Patients with psychogenic nonepileptic seizures (PNESs) often have additional epileptic seizures (ESs). Distinguishing between those with ESs and those without ESs is difficult but mandatory. We hypothesize that these two patient groups differ in clinical data, which might be useful for establishing diagnosis. All patients with PNESs (n=114) from the Bethel Epilepsy Centre treated between 1/11/2010 and 1/11/2011 were included. Thirty-six percent had additional epilepsy. In contrast, 84 of the 114 patients with PNESs took antiepileptic drugs (AEDs) (AED treatment: patients with PNESs=44/73, patients with PNESs+ESs=40/41), most of them (65.5%) as polytherapy. Significant differences between both groups were as follows: patients with PNESs were older at disease onset, had a shorter duration from onset to inpatient visit, were less frequently on AEDs, were less frequently on antiepileptic polytherapy, and had a normal EEG compared with patients with PNESs+ESs. Multivariate stepwise logistic regression revealed age at seizure onset, number of AEDs, and difference between number of AEDs and psychiatric drugs as significant predictors of patients with ESs in PNESs (Nagelkerke’s r2=0.59). Therefore, clinical data proved to be useful in the diagnostic process.
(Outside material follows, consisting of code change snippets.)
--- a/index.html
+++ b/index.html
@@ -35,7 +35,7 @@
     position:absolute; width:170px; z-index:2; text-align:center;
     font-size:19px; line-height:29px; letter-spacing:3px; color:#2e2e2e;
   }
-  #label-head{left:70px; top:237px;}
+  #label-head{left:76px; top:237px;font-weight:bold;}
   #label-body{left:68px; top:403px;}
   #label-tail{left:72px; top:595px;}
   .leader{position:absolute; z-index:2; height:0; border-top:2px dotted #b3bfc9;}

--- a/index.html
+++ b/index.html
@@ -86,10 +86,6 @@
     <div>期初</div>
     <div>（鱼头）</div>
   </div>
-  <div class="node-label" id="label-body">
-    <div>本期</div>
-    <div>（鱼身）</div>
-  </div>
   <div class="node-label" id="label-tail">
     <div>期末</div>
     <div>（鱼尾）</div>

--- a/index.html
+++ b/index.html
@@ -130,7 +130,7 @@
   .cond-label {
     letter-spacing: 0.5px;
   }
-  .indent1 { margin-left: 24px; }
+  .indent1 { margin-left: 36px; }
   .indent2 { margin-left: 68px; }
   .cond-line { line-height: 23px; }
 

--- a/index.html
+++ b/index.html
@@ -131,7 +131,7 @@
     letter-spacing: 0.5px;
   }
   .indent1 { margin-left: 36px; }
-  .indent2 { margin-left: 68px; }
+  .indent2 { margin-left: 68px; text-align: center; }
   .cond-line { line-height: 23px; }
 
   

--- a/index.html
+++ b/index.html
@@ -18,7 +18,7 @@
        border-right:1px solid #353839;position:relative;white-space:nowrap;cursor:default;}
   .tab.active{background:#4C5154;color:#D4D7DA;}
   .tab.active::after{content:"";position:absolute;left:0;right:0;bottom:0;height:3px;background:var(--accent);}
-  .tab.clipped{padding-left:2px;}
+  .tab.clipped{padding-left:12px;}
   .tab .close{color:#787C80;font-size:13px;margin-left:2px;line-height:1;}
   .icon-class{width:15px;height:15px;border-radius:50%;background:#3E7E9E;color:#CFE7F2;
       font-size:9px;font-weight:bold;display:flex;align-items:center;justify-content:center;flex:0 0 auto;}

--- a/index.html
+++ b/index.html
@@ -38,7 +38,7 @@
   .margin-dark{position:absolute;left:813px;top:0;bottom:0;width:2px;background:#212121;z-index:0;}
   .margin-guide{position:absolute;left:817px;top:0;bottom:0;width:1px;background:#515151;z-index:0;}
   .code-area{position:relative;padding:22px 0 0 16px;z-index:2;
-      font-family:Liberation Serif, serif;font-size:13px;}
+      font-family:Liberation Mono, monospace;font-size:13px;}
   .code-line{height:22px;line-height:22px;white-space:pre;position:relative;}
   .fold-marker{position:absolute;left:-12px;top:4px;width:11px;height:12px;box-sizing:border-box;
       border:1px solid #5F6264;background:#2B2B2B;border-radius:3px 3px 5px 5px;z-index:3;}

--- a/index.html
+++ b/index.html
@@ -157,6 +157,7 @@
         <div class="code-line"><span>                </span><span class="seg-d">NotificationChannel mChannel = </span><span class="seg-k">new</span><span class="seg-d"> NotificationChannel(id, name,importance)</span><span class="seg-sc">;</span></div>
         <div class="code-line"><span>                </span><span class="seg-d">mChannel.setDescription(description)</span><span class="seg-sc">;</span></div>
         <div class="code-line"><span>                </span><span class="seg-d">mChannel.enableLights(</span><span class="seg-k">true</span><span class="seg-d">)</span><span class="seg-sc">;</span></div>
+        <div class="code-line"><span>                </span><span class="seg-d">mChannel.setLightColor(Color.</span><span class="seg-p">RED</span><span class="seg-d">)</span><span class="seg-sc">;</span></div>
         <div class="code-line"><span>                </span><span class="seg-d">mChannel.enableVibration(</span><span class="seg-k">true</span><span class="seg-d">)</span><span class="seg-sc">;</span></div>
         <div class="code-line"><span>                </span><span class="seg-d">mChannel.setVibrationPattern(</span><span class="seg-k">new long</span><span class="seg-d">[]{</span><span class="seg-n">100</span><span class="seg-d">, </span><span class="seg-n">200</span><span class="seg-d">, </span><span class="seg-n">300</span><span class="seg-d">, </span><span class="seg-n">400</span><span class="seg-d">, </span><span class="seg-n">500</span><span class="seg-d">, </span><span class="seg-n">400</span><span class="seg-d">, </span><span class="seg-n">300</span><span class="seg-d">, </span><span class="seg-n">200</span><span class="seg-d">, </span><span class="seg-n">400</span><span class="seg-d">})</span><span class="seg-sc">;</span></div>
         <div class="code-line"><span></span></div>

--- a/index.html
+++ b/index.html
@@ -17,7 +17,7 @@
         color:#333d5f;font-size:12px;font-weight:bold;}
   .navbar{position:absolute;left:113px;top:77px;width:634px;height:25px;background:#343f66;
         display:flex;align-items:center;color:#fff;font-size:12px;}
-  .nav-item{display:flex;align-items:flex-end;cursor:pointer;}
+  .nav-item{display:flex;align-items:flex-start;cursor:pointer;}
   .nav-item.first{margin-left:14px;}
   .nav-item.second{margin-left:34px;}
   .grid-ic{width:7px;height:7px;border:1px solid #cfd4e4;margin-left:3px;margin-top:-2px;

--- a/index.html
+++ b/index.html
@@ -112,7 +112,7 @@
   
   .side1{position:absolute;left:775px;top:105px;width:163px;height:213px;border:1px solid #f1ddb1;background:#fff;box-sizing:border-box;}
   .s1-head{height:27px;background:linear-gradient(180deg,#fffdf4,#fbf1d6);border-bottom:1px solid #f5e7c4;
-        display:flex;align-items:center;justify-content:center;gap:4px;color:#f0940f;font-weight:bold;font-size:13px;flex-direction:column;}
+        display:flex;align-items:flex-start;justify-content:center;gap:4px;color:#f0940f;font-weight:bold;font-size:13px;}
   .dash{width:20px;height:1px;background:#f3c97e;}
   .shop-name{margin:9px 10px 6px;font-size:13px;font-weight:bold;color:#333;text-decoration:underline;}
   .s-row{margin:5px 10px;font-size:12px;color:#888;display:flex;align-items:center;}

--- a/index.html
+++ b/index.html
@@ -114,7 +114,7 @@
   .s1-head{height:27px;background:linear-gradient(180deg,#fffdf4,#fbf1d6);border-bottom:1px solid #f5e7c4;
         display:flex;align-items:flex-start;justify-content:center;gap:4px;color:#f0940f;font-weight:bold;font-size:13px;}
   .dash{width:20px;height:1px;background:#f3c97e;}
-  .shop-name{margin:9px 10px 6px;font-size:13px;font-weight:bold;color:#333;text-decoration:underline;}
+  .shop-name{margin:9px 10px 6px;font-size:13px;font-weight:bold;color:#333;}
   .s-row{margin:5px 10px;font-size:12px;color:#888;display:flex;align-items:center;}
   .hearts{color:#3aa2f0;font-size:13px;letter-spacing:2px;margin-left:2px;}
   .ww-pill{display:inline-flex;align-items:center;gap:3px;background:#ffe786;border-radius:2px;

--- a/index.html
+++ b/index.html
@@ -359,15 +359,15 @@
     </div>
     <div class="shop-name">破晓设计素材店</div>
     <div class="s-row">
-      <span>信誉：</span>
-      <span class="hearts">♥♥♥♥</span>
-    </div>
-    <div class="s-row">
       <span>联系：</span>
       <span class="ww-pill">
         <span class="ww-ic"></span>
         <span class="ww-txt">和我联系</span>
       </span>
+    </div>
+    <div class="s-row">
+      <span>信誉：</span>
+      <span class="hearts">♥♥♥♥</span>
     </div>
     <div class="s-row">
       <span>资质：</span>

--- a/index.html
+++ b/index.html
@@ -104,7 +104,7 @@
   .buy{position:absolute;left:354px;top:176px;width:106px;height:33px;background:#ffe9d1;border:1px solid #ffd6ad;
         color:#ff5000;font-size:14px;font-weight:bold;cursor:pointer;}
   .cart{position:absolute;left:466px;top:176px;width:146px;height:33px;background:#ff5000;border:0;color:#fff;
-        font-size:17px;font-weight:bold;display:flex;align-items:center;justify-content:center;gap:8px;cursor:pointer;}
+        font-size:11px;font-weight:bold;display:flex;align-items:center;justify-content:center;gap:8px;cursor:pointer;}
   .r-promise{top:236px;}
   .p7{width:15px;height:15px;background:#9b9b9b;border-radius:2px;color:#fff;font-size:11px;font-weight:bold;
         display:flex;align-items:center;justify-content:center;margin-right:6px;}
ANNOTATION (Nicholas Kontos)
Alterations in the brain’s default mode network appear to exist in the remitted state of major depressive disorder. The alterations found suggest an imbalance between processing/monitoring of self versus environmental stimuli emphasizing internal orientation.
Strengths and Weaknesses: Rigorous screening of subjects took the important step of trying to identify and exclude personality disorders. This important and all-to-frequently omitted scientific step may, of course, simultaneously restrict the clinical applicability of the findings.
Relevance: The default mode network is not a new idea, but one of increasing interest in neuroscience. This paper provides an “in” for clinicians to begin to think about its importance in understanding psychopathology.
Background: Patients in recovery following episodes of major depressive disorder (MDD) remain highly vulnerable to future recurrence. Although psychological determinants of this risk are well established, little is known about associated biological mechanisms. Recent work has implicated the default mode network (DMN) in this vulnerability but specific hypotheses remain untested within the high risk, recovered state of MDD.
Aims: To test the hypothesis that there is excessive DMN functional connectivity during task performance within recovered-state MDD and to test for connected DMN cortical gyrification abnormalities.
Method: A multimodal structural and functional magnetic resonance imaging (fMRI) study, including task-based functional connectivity and cortical folding analysis, comparing 20 recovered-state patients with MDD with 20 matched healthy controls.
Results: The MDD group showed significant task-based DMN hyperconnectivity, associated with hypogyrification of key DMN regions (bilateral precuneus).
Conclusions: This is the first evidence of connected structural and functional DMN abnormalities in recovered-state MDD, supporting recent hypotheses on biological-level vulnerability.